Les régulateurs de l'UE ont pris note de l'embauche par Microsoft MSFT.O de la plupart des employés de la startup d'intelligence artificielle Inflection, y compris ses cofondateurs, et pourraient agir si d'autres entreprises agissaient de manière similaire, ce qui en ferait une tendance, a déclaré mercredi Margrethe Vestager, chef de la Commission concurrence de l'UE.

Le mois dernier, Microsoft a embauché Mustafa Suleyman et Karen Simonyan, cofondateurs de , ainsi que la plupart des 70 membres de l'équipe d'Inflection pour une nouvelle unité appelée Microsoft AI, alors que le géant américain des logiciels consolide et élargit ses offres d'intelligence artificielle pour les produits de consommation.
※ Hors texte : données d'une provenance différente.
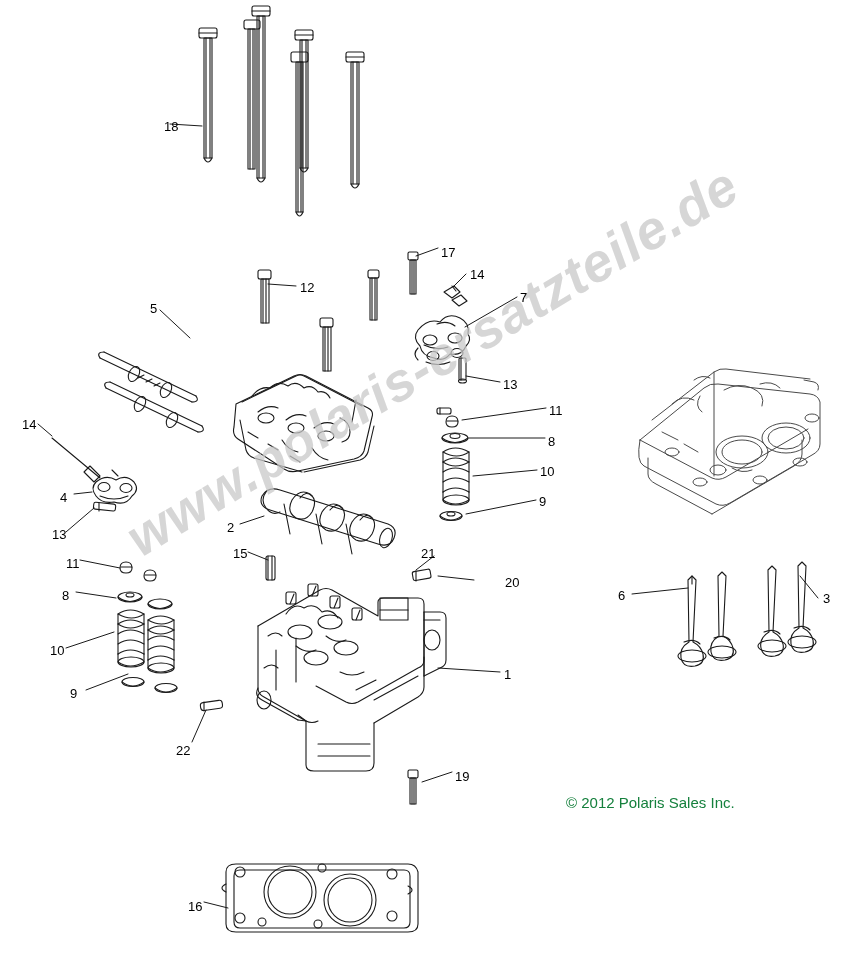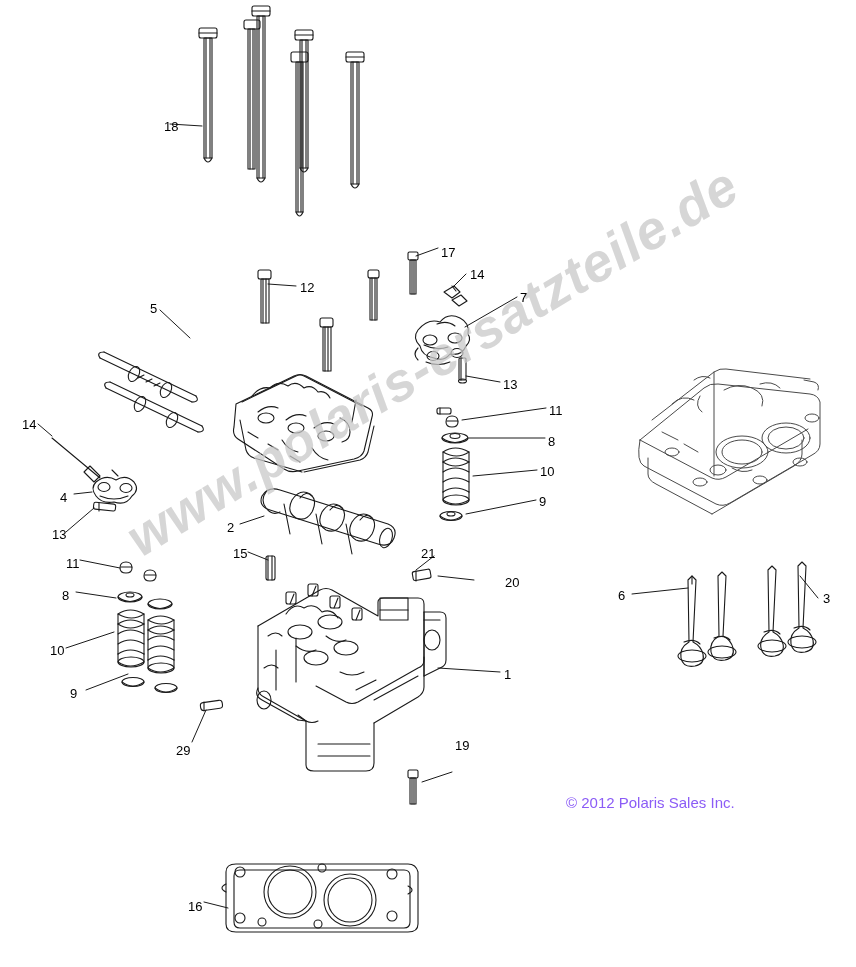"29" div.callout { text: 29 -> 22 }
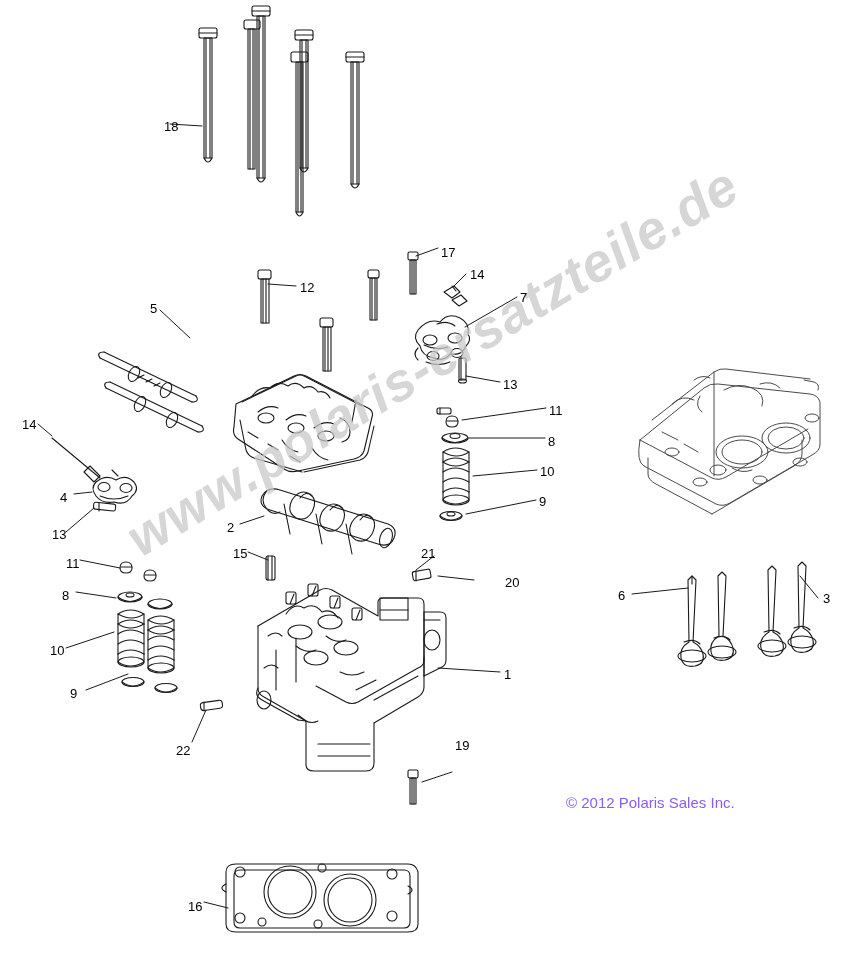"19" div.callout { top: 739px -> 770px }
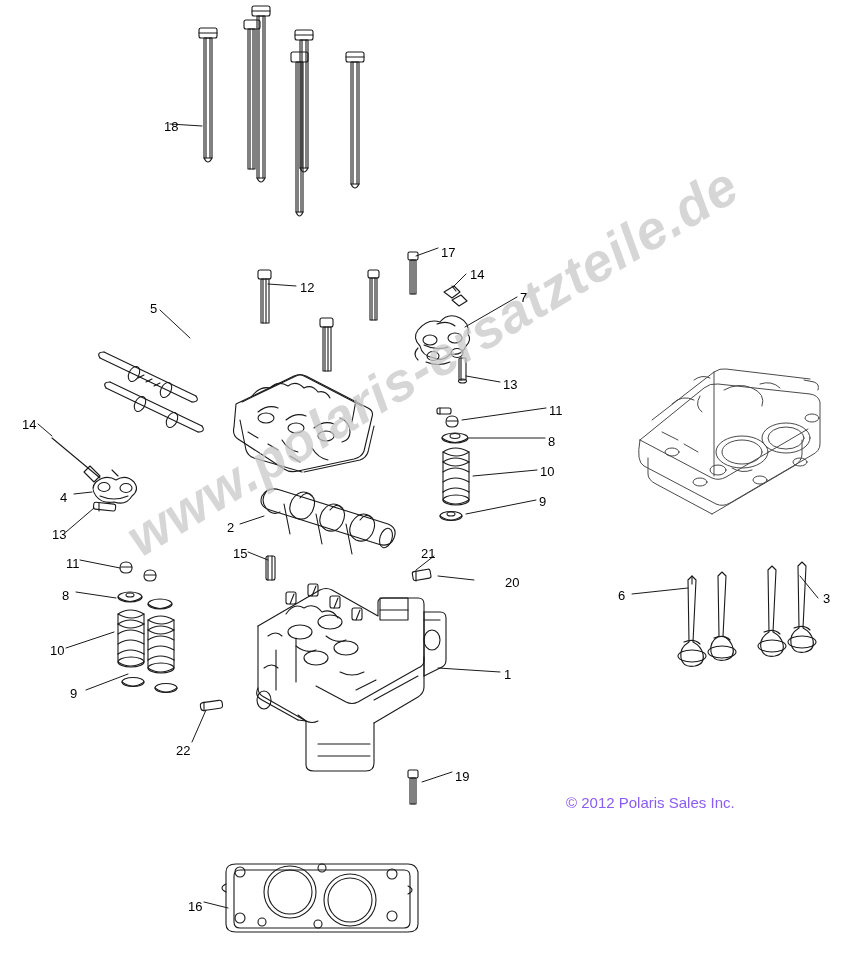"© 2012 Polaris Sales Inc." .copyright { color: #8b5cf6 -> #15803d }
L'opération a suscité des critiques de la part de ses rivaux, car le transfert de talents et de technologies a permis à Microsoft d'éviter l'examen réglementaire qui accompagne une acquisition traditionnelle.

Mme Vestager a déclaré qu'elle suivait l'évolution de la situation.

"C'est le genre de choses sur lesquelles nous gardons un œil, mais comme vous l'avez dit, puisqu'il ne s'agit pas d'une fusion, elle n'est pas soumise aux règles sur les fusions", a-t-elle déclaré aux journalistes. ) "Il se peut que nous examinions la question à l'adresse (, mais nous n'avons pris aucune décision, ni pour faire quelque chose, ni pour ne pas faire quelque chose. Nous avons enregistré le fait que cela se produisait et nous avons également enregistré le fait que cela se produisait d'une manière telle qu'il échappe à notre examen dans nos boîtes habituelles", a-t-elle déclaré.

Microsoft s'est refusé à tout commentaire.

Mme Vestager a ajouté qu'il pourrait y avoir des problèmes si d'autres entreprises suivaient le mouvement.

"Bien sûr, si les choses deviennent une tendance et si cette tendance semble contourner ce qui a été mis en place pour préserver la concurrence, à savoir les règles relatives aux fusions, cela pourrait être rétabli et éventuellement corrigé", a déclaré Mme Vestager.